= Task description =
Write out exactly the lines below starting at the one containing "display:flex;align-items:center;justify-content:center;" and ending at the one containing "-159,7 +159,7 @@". Omit every picture.

= Available records =
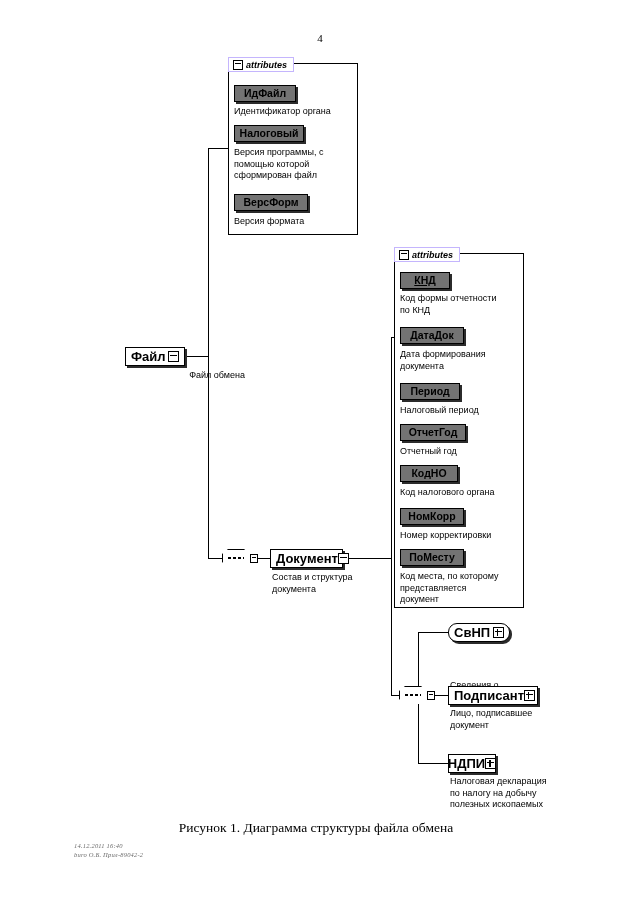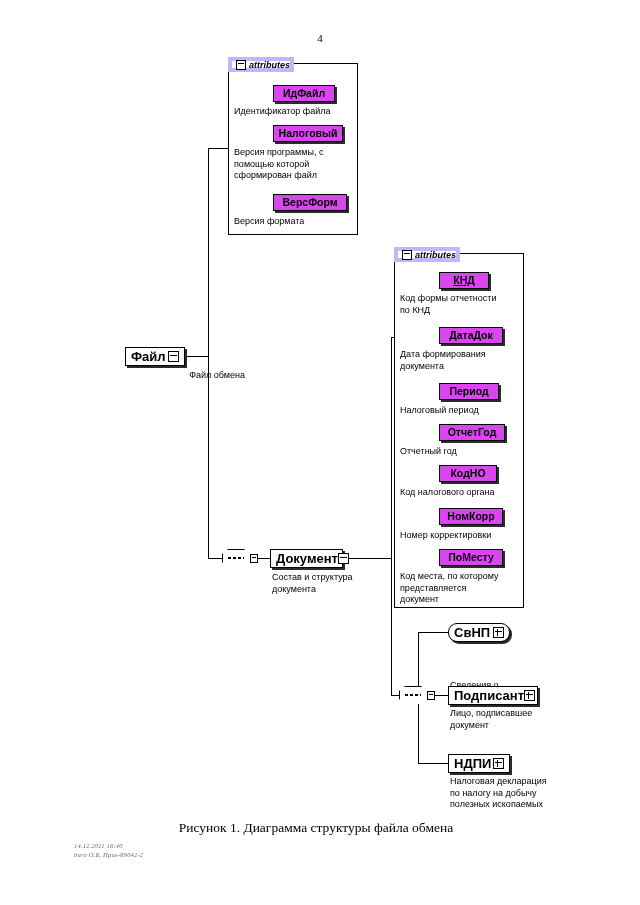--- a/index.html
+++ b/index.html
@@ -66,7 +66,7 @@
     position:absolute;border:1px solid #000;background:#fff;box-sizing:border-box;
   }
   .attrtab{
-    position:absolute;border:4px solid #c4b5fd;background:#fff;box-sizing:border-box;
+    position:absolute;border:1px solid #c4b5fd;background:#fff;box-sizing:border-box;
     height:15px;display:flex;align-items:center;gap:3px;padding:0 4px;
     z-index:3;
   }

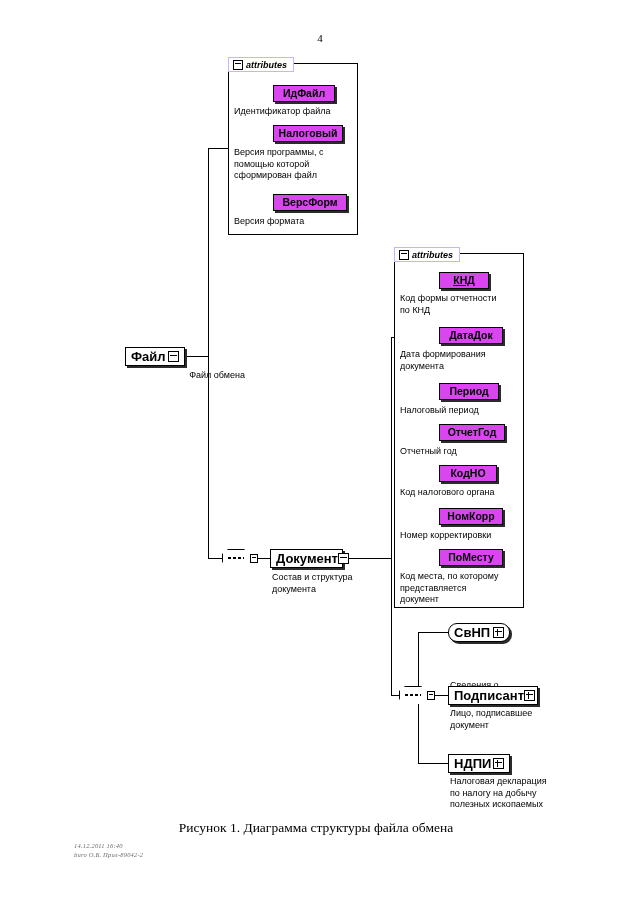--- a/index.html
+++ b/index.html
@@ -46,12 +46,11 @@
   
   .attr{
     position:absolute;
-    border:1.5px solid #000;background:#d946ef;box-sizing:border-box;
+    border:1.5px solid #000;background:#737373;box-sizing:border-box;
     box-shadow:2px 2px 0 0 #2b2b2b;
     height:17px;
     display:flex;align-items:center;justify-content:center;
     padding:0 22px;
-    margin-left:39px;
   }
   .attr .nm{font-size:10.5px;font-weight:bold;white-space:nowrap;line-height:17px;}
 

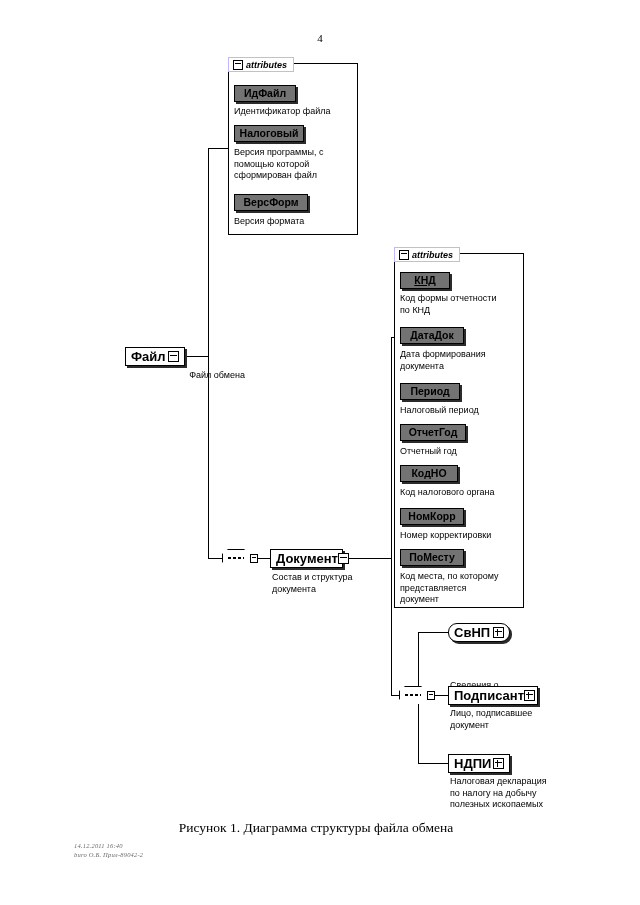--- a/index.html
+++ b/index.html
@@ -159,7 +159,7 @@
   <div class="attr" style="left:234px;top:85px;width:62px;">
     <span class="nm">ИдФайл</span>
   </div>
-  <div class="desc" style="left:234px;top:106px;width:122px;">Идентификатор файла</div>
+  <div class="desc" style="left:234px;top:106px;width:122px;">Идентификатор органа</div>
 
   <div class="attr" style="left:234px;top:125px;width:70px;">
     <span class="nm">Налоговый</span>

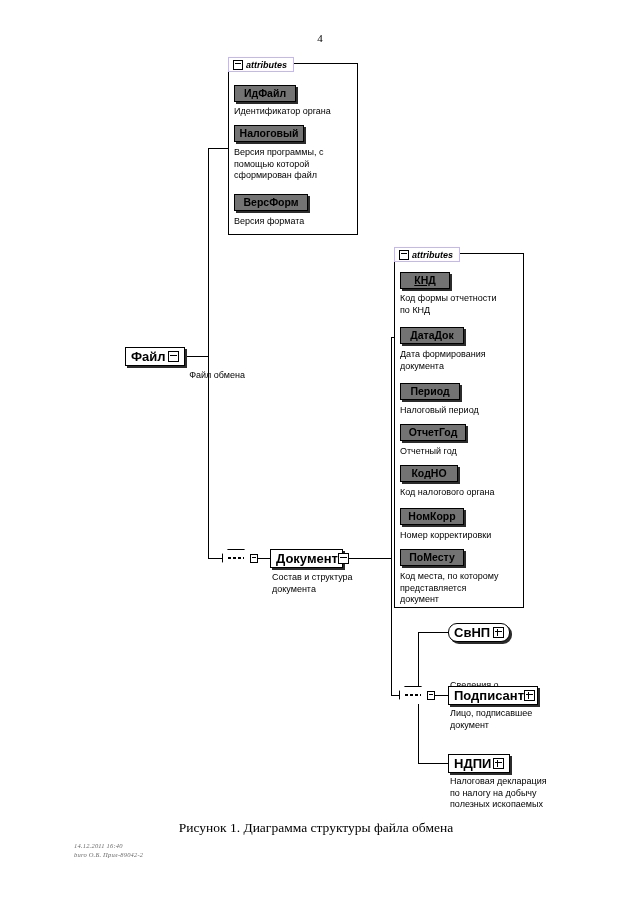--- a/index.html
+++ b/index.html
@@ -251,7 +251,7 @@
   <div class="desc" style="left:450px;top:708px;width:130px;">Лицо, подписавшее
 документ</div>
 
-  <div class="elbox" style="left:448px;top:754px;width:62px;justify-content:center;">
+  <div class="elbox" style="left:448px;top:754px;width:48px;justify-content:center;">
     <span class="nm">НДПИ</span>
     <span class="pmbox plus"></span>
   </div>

= Answer below =
     display:flex;align-items:center;justify-content:center;
     padding:0 22px;
-    margin-left:39px;
   }
   .attr .nm{font-size:10.5px;font-weight:bold;white-space:nowrap;line-height:17px;}
 

--- a/index.html
+++ b/index.html
@@ -159,7 +159,7 @@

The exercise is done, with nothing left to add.